«Коммунистическая партия <...> основана, полагаю, для радости и твердой правды без предела и должна также осматриваться на малых. Теперь коснусь до белого жеребца, которого я отбил у неимоверных по своей контре крестьян, имевший захудалый вид, и многие товарищи беззастенчиво надсмехались над этим видом, но я имел силы выдержать тот резкий смех и, сжав зубы за общее дело, выхолил жеребца до желаемой перемены, потому я есть, товарищи, до белых коней охотник и положил на них силы, в малом количестве оставшиеся мне от империалистской и гражданской войны, и таковые жеребцы чувствуют мою руку и я также могу чувствовать его бессловесную нужду и что ему требуется, но несправедливая вороная кобылица мне без надобности, я не могу ее чувствовать и не могу ее переносить, что все товарищи могут подтвердить, как бы не дошло до беды. И вот партия не может мне возворотить, согласно резолюции, мое кровное, то я не имею выхода, как писать это заявление со слезами, которые не подобают бойцу, но текут бесперечь и секут сердце, засекая сердце в кровь...».

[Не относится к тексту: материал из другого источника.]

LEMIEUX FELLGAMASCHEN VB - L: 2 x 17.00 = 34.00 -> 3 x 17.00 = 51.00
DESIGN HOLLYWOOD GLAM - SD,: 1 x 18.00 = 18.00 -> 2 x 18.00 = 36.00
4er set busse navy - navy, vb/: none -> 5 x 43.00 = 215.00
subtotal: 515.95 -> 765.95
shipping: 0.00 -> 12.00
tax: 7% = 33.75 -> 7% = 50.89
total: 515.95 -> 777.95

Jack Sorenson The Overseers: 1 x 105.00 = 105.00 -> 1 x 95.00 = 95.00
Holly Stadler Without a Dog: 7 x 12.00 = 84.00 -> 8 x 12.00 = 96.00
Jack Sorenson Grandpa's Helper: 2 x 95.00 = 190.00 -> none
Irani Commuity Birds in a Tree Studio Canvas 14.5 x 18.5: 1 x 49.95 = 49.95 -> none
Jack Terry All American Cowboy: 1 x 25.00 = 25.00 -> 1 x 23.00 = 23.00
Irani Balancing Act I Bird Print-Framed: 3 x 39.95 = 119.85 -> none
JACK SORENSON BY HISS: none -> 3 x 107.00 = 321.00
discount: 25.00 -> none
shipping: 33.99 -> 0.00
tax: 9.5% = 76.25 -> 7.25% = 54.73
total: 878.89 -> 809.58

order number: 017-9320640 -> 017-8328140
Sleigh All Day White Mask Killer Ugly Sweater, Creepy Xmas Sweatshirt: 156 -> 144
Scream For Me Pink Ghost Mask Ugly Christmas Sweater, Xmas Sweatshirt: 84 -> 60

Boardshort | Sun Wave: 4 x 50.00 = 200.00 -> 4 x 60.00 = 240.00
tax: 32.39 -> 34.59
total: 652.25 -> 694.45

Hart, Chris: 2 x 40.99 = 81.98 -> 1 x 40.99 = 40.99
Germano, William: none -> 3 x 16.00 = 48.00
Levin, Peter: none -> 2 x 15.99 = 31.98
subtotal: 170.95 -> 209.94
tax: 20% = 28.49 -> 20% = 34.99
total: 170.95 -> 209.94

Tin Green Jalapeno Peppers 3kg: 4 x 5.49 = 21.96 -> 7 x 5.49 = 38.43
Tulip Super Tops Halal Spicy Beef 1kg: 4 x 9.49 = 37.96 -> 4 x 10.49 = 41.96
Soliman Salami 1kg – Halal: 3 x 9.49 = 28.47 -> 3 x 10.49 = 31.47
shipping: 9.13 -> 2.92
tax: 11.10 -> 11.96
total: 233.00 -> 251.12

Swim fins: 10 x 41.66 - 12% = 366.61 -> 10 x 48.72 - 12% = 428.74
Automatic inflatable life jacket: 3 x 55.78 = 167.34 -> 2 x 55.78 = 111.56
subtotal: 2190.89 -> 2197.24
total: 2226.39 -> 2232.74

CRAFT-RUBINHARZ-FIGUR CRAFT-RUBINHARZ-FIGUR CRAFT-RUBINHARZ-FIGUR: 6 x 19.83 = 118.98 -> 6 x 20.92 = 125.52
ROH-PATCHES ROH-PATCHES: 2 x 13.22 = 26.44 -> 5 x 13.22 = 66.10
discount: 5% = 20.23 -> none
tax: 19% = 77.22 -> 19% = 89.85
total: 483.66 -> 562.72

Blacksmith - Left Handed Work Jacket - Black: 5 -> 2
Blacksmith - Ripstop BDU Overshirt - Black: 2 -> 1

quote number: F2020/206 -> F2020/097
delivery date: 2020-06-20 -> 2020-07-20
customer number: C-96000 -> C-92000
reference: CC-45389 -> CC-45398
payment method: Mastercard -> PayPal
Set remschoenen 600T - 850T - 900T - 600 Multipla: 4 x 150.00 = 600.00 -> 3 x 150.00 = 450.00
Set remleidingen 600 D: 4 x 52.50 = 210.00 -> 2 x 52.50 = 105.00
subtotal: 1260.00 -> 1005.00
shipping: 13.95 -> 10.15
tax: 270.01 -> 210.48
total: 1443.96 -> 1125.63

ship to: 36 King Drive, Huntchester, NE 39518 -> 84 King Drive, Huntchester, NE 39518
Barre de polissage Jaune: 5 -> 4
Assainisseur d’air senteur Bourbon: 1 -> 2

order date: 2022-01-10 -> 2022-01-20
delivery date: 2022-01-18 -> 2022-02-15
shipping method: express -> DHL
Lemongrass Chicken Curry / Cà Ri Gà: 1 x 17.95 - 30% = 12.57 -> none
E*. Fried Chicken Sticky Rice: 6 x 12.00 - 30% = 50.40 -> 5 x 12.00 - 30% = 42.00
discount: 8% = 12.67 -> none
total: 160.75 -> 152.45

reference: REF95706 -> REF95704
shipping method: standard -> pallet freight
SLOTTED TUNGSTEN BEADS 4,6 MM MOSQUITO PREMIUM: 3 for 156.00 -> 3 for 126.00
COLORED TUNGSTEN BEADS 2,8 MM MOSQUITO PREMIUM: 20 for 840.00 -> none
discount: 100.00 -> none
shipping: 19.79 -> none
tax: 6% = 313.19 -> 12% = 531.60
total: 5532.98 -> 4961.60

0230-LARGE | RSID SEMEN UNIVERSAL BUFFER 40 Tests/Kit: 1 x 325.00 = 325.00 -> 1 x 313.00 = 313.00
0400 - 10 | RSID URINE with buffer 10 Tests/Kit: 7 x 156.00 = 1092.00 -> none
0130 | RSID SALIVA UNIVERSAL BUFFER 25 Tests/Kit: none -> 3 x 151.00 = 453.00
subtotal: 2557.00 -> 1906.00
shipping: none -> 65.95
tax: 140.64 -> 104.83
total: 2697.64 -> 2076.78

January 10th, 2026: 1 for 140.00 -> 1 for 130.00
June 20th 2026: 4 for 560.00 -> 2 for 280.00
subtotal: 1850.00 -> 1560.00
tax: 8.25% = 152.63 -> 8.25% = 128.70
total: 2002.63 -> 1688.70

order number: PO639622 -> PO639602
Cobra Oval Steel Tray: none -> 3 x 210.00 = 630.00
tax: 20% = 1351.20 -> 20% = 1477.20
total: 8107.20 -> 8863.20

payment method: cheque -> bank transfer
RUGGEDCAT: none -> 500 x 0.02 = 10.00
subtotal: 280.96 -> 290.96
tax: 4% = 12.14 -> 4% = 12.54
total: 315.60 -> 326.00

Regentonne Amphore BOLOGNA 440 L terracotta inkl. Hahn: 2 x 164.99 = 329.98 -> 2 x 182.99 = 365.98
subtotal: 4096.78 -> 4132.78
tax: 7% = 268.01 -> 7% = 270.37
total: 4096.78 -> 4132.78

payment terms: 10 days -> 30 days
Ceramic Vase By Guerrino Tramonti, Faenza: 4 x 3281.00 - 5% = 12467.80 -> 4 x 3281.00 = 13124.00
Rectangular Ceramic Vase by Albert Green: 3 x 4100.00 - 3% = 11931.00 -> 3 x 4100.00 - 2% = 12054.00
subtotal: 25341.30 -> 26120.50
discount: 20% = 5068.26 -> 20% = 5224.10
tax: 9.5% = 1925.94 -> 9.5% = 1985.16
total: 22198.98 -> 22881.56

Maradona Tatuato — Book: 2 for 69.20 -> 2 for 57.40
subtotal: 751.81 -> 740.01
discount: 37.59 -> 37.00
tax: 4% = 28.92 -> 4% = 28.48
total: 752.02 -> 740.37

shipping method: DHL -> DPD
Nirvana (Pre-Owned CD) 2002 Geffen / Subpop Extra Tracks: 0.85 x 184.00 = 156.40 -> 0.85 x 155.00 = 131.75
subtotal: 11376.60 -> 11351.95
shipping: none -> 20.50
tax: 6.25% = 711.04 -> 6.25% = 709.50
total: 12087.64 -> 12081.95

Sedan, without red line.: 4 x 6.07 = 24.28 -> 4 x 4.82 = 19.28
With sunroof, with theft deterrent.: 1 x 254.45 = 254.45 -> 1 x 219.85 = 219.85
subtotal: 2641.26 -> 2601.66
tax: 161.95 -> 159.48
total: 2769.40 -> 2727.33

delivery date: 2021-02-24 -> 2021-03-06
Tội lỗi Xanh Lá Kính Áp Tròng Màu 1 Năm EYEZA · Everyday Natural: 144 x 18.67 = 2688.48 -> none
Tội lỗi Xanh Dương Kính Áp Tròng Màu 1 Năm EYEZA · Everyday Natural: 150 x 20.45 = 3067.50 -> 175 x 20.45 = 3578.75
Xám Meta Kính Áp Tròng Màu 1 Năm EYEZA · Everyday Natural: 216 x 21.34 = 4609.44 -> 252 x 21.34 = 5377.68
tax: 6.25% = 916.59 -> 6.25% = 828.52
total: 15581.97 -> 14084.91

Тут-то сослуживцы и сообразили, что командир эскадрона попросту спятил. Диагноз подтверждает медкомиссия, и Мельникова из армии демобилизуют.
Бабель опечален:
«Я ужасно был этим опечален, потому что Мельников был тихий человек, похожий на меня характером. У него одного в эскадроне был самовар. В дни затишья мы пили с ним горячий чай. И он рассказывал мне о женщинах так подробно, что мне было стыдно и приятно слушать. Это, я думаю, потому, что нас потрясали одинаковые страсти. Мы оба смотрели на мир, как на луг в мае, как на луг, по которому ходят женщины и кони».
Вот такая картинка нравов. Имеются и литературные аналоги — чеховская «Смерть чиновника». Вот только Чехов лирикой не соблазнился, своего героя назвал Червяковым и рассказ отнес к юмористическим.
В дальнейшем Бабель за свою новеллу просил извинения:
«В 1920 годуя служил в 6-й дивизии I Конной армии. Начдивом 6-й был тогда т. Тимошенко. Я с восхищением наблюдал его героическую, боевую и революционную работу. Прекрасный, цельный, этот образ долго владел моим воображением, и когда я собрался писать воспоминания о польской кампании, я часто возвращался мыслью к любимому моему начдиву. Но в процессе работы над моими записками я скоро отказался от намерения придать им характер исторической достоверности и решил выразить мои мысли в художественной беллетристической форме. От первоначальных замыслов в моих очерках осталось только несколько подлинных фамилий. По непростительной моей рассеянности, я не удосужился их вымарать, и вот к величайшему моему огорчению - подлинные фамилии сохранились случайно и в очерке “Тимошенко и Мельников”, помещенном в 3-й книге журнала “Красная новь” за 1924 г. Все дело тут в том, что материалы для этого номера я сдавал поздно, редакция и, главное, типография торопили меня чрезвычайно, и в спешке этой я упустил из виду необходимость переменить в чистовых <рукописях - Б.-С> первоначальные фамилии. Излишне говорить о том, что тов. Тимошенко не имеет ничего общего с персонажами из моего очерка. Это ясно для всех, кто сталкивался хотя бы однажды с бывшим начдивом 6-й, одним из самых мужественных и самоотверженных наших красных командиров.
И. Бабель»{144}
Что к этому можно добавить? Только оправдать редакторов и печатников «Красной нови», вспомнив, что 13 апреля Бабель опубликовал ту же новеллу в «Известиях Одесского Губисполкома», где никто его не подгонял, но имена героев были те же самые — Тимошенко и Мельников. Впрочем, в книге их уже не опознать — персонажей зовут теперь Савицкий и Хлебников.
Одно только осталось непонятным — для чего эта новелла была написана?.. Что хотел сказать автор? Или он в нее никакой тайной мысли не вложил?
Вчитаемся... Вот Мельников находит Тимошенко в Радзивиллове,
«изувеченном городишке, похожем на оборванную салопницу. <...> Облитый французскими духами и похожий на Петра Великого, он жил в опале с казачкой Павлой, отбитой им у еврея интенданта, и с двадцатью кровными лошадьми, которых мы все считали его собственностью. Солнце на его дворе напрягалось и томилось слепотой своих лучей, жеребята на его дворе бурно сосали маток, конюхи с взмокшими спинами просеивали овес на выцветших веялках и только Мельников, израненный истиной и ведомый местью, шел напрямик к забаррикадированному двору».
Из всей этой благостной картины выламывается один фрагмент:
«Солнце на его дворе напрягалось и томилось слепотой своих лучей».